Detecting Cyber-Physical Attacks in Water Distribution Systems: One-class Classifier Approach

Mashor Housh1, Noy Kadosh1, and Alex Frid2
Mashor Housh et al.
  • 1Faculty of Management, University of Haifa, Haifa, Israel
  • 2Asher Space Research Institute, Technion-Israel Institute of Technology, Haifa, Israel

Water Distribution Systems (WDSs) are critical infrastructures that supply drinking water from water sources to end-users. Smart WDSs could be designed by integrating physical components (e.g. valve and pumps) with computation and networking devices. As such, in smart WDSs, pumps and valves are automatically controlled together with continuous monitoring of important systems' parameters. However, despite its advantage of improved efficacy, the automated control and operation through a cyber-layer can expose the system to cyber-physical attacks. One-Class classification technique is proposed to detect such attacks by analyzing collected sensors' readings from the system components. One-class classifiers have been found suitable for classifying "normal" and "abnormal" conditions with unbalanced datasets, which are expected in the cyber-attack detection problem.

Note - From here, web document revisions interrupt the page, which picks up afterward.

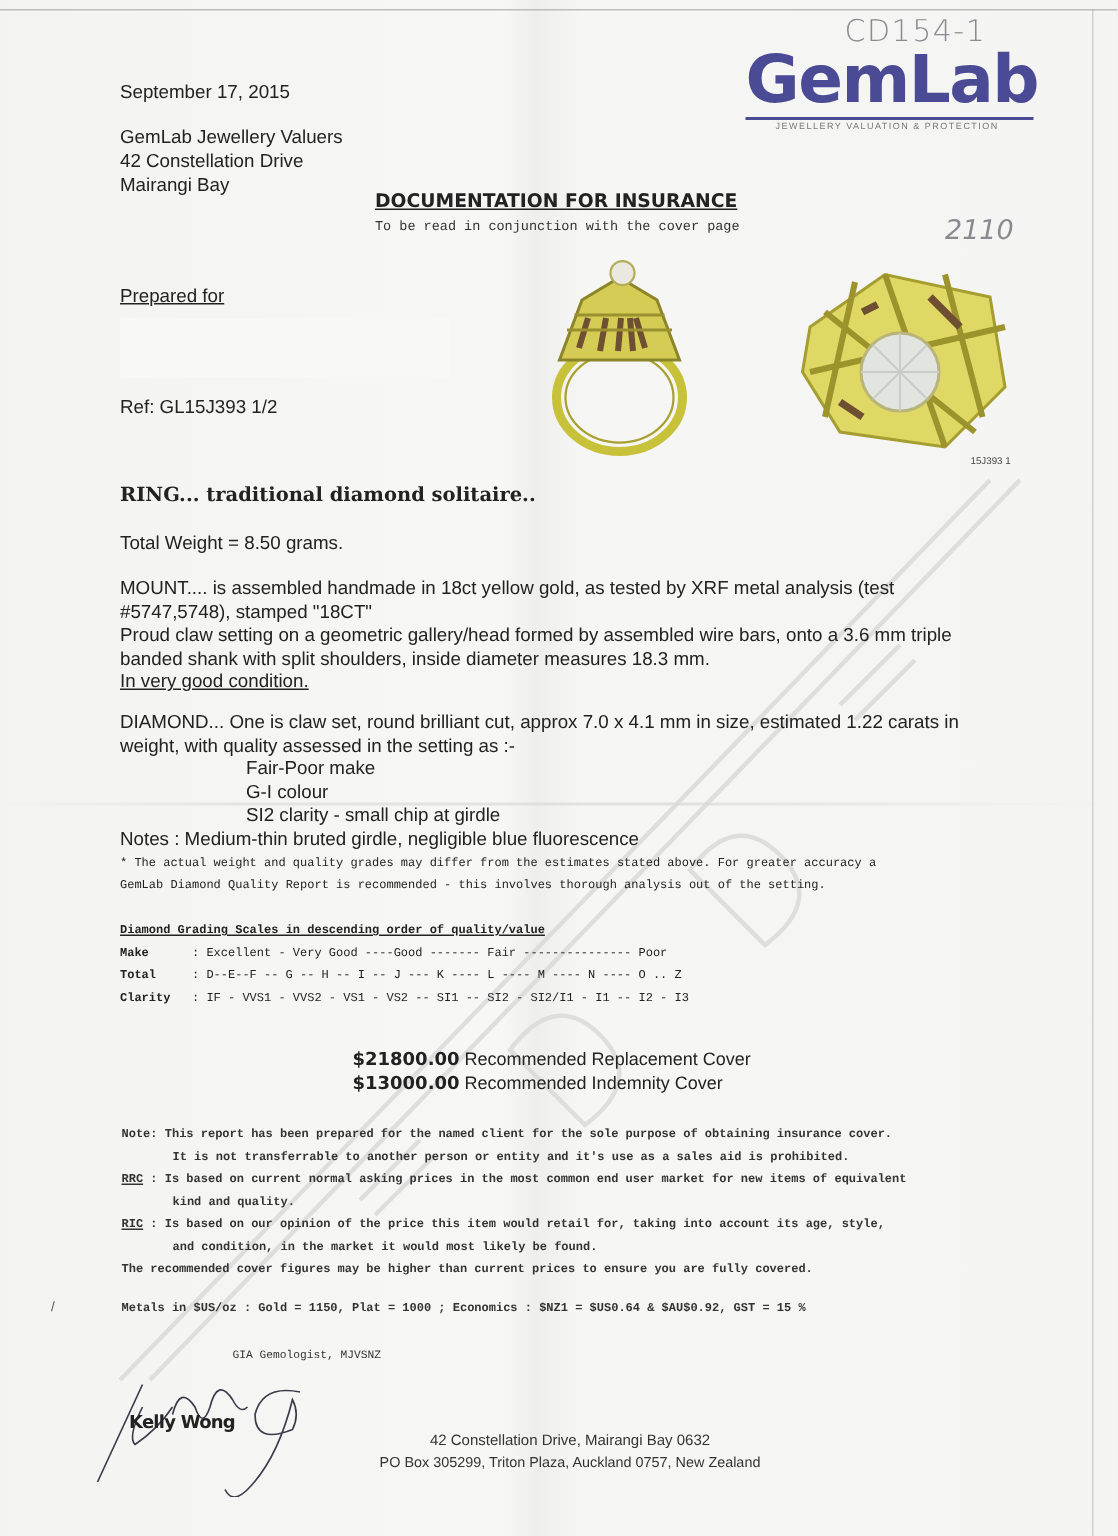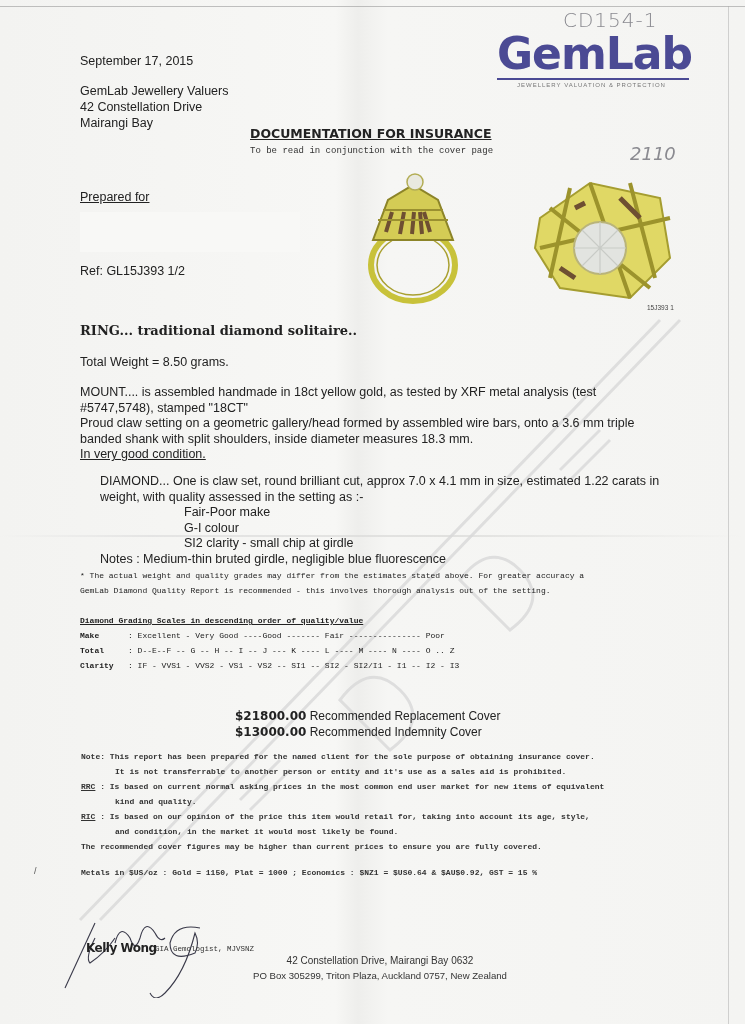"DIAMOND... One is claw set," .diamond div { margin-left: 20px -> none }
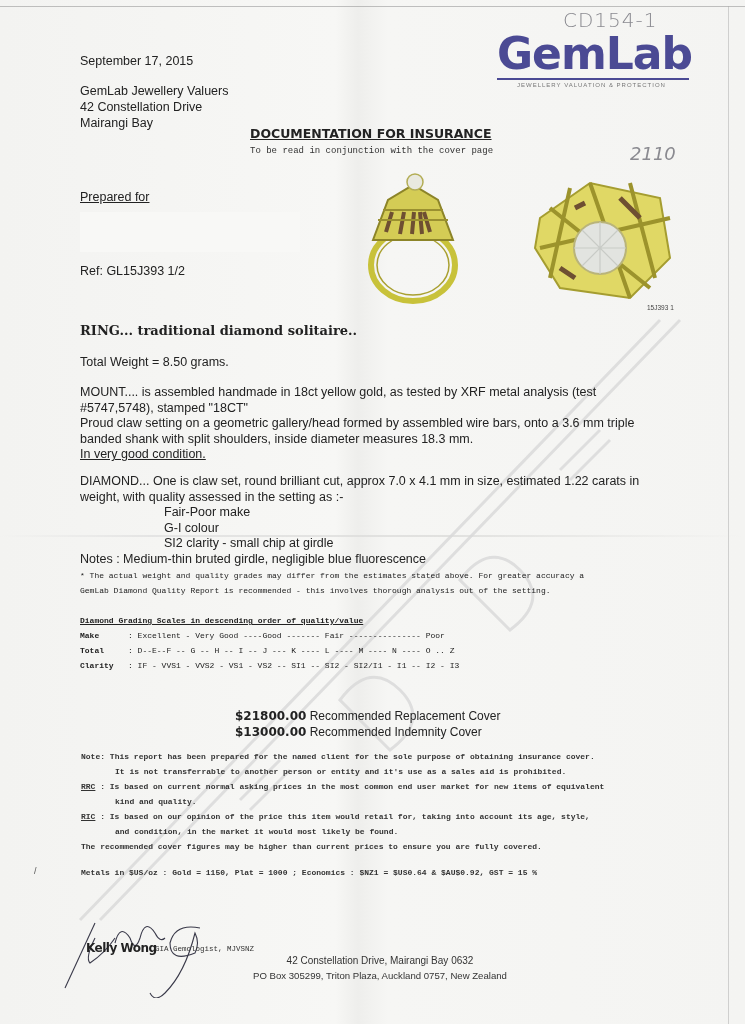"$21800.00 Recommended Replacement Cover" .covers { margin-top: 10px -> none }
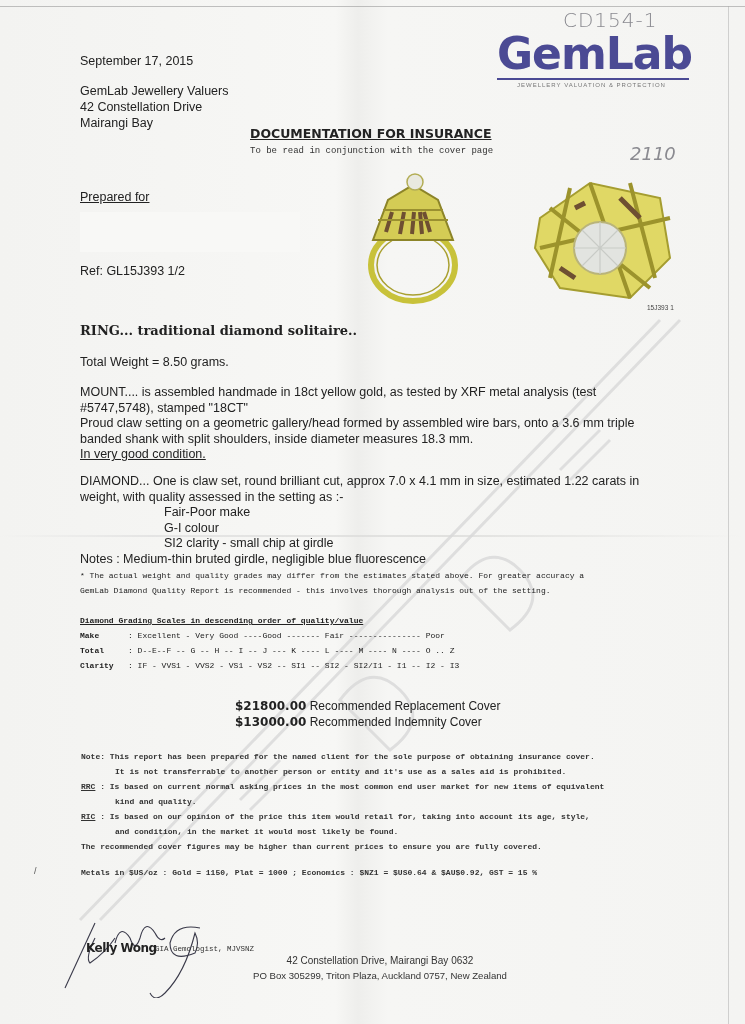"GIA Gemologist, MJVSNZ" .sig-title { top: 945px -> 900px }
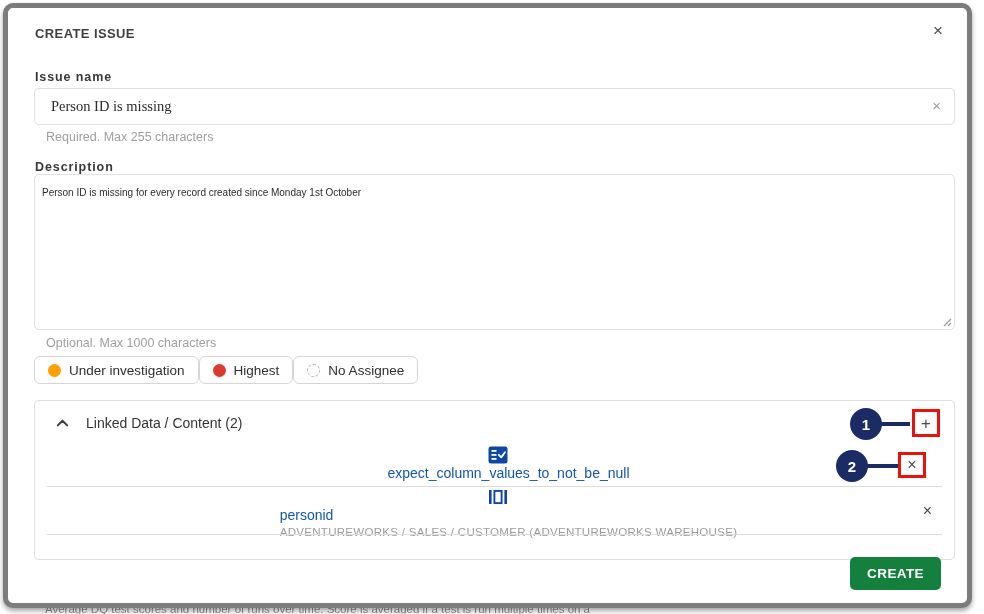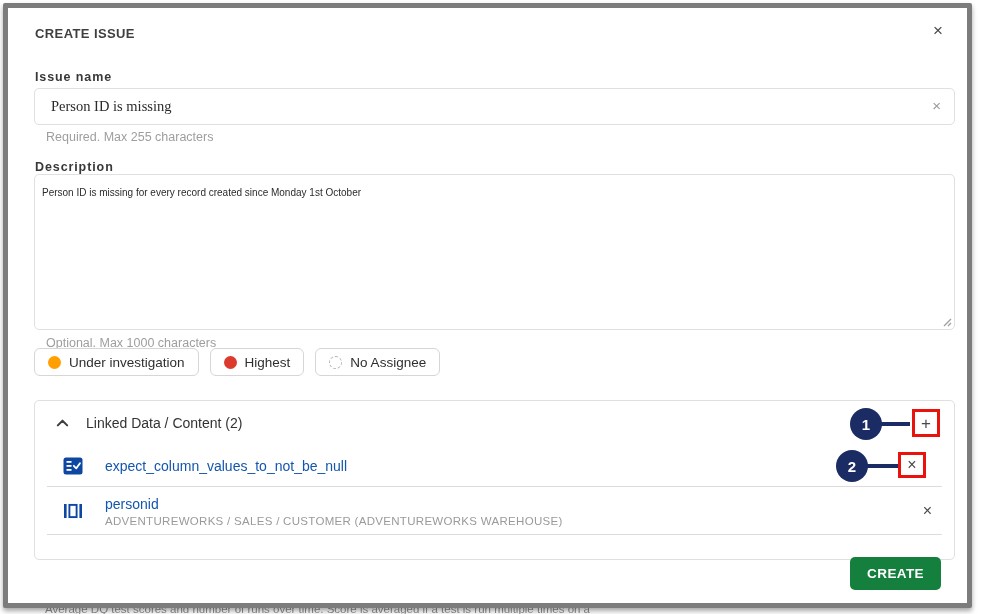"CREATE ISSUE" .modal { border-radius: 2px -> 10px }
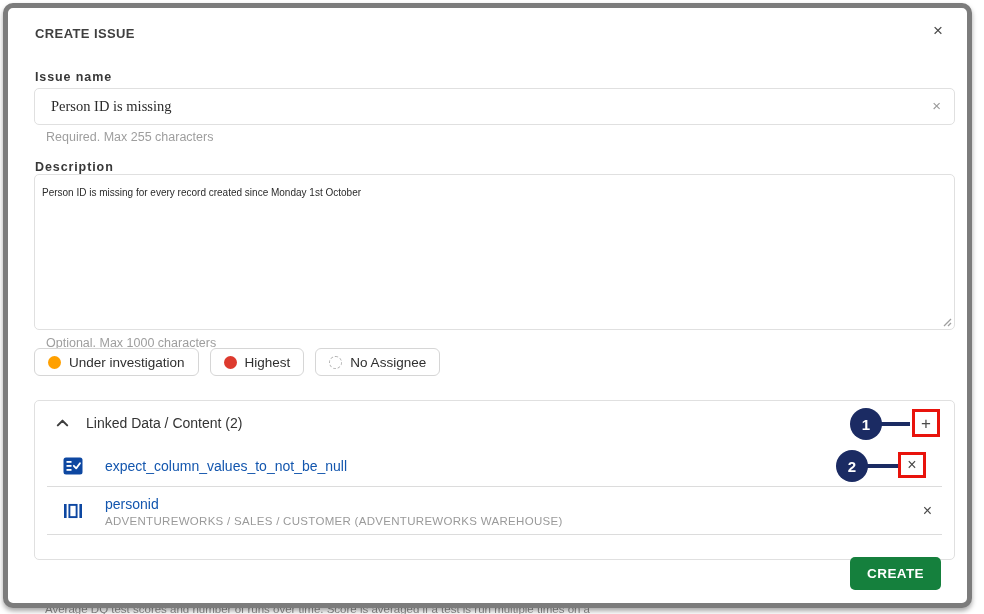"Under investigation" .chips { gap: 11px -> none; top: 340px -> 348px }
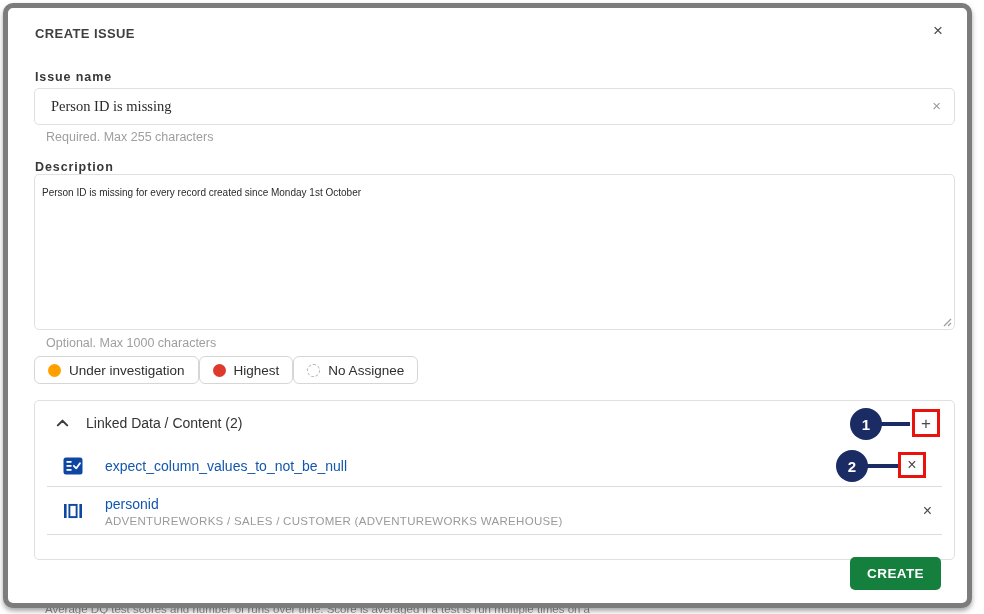"expect_column_values_to_not_be_null" .linked-item { flex-direction: none -> column }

In the cyber-attack detection problem, typically, most of the data samples are under the "normal" state, and only small fraction of the samples can be suspected as under-attack (i.e. "abnormal" state). The results of this study demonstrate that one-class classification algorithms can be suitable for the cyber-attack detection problem and can compete with existing approaches. More specifically, this study examines the Support Vector Data Description (SVDD) method together with a tailored features selection methodology, which is based on the physical understanding of the WDS topology. The developed algorithm is examined on BATADAL datasets, which demonstrate a quasi-realistic case study and on a new case study of a large-scale WDS.

How to cite: Housh, M., Kadosh, N., and Frid, A.: Detecting Cyber-Physical Attacks in Water Distribution Systems: One-class Classifier Approach, EGU General Assembly 2020, Online, 4–8 May 2020, EGU2020-22511, https://doi.org/10.5194/egusphere-egu2020-22511, 2020

This abstract will not be presented.